§ **What to do**:
Retype, with no pictures, each line from the one that holds "html: <span>А маленькие" through the last line of the entries below, both included.

Web page edit records:
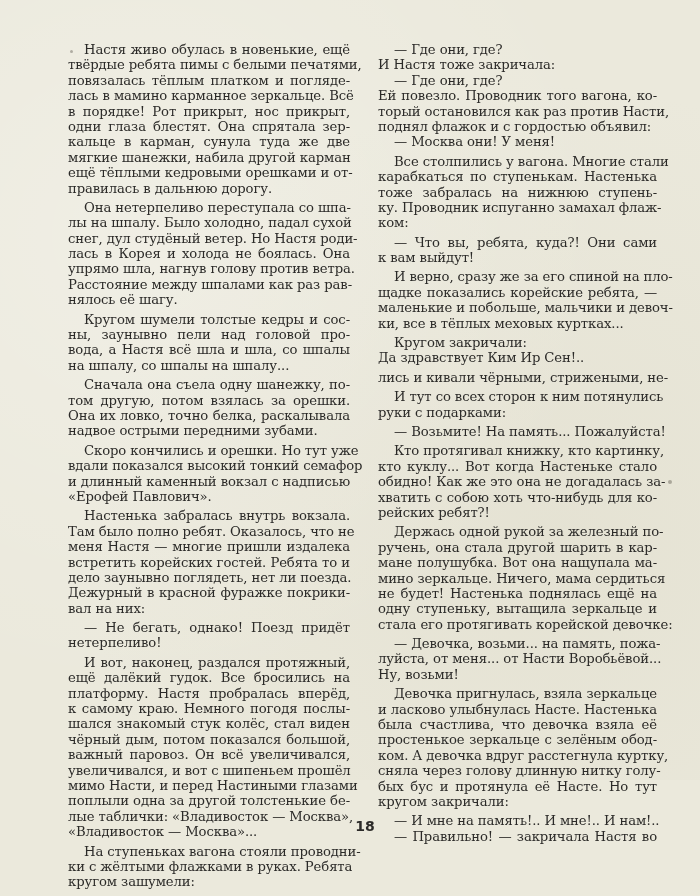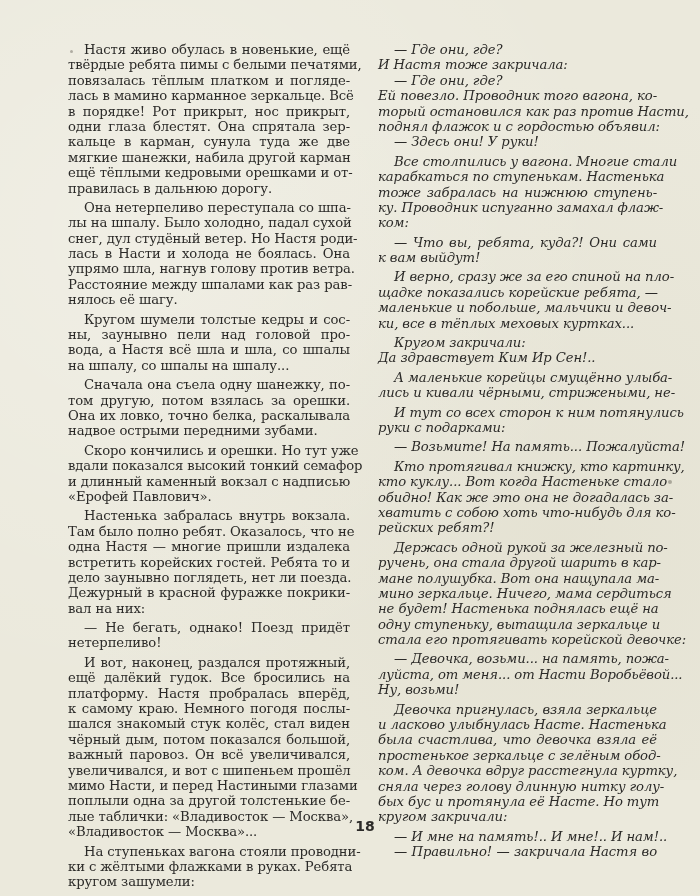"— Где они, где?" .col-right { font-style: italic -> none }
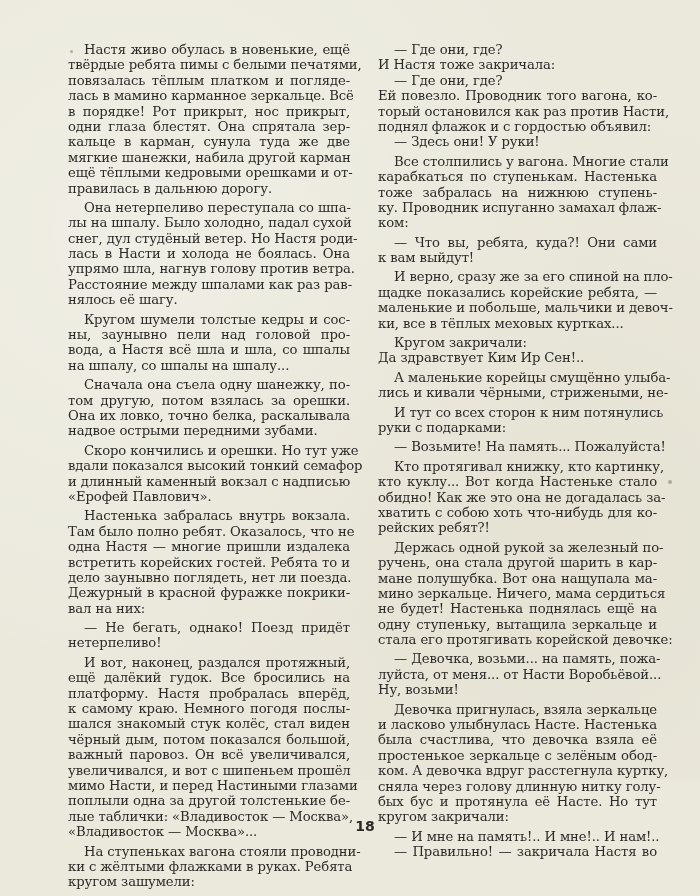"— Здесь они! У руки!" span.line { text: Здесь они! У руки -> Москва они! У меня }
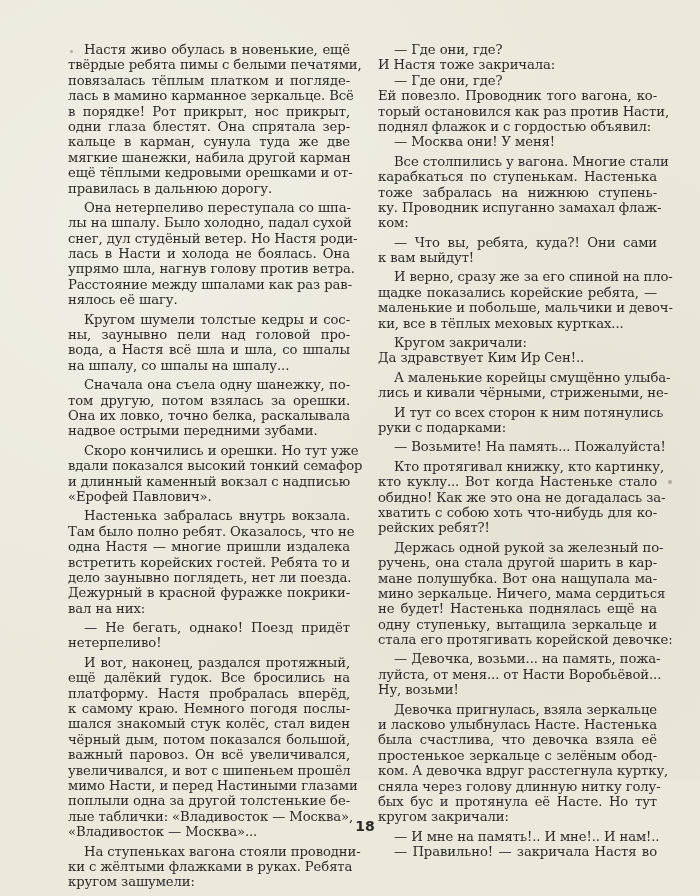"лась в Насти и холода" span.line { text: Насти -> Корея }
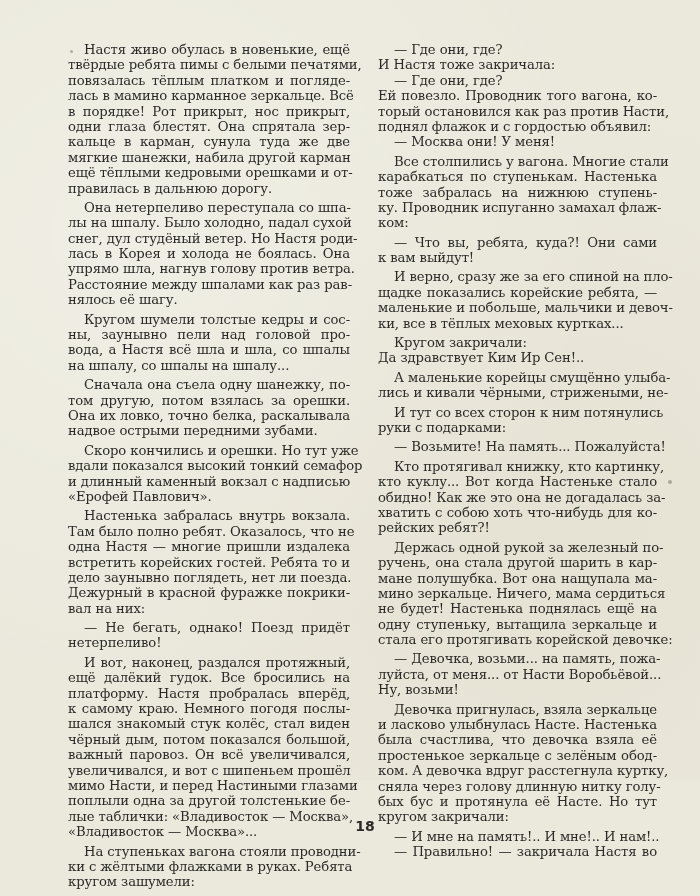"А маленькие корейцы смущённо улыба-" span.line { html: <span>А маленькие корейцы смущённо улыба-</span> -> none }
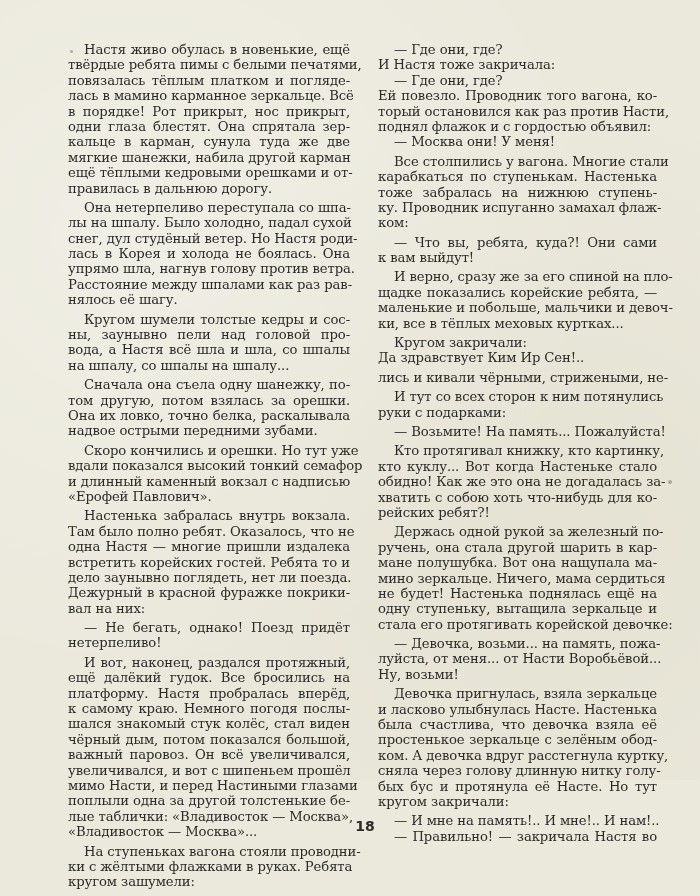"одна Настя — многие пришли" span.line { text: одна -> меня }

§ **Answer space**:
"А маленькие корейцы смущённо улыба-" span.line { html: <span>А маленькие корейцы смущённо улыба-</span> -> none }
"одна Настя — многие пришли" span.line { text: одна -> меня }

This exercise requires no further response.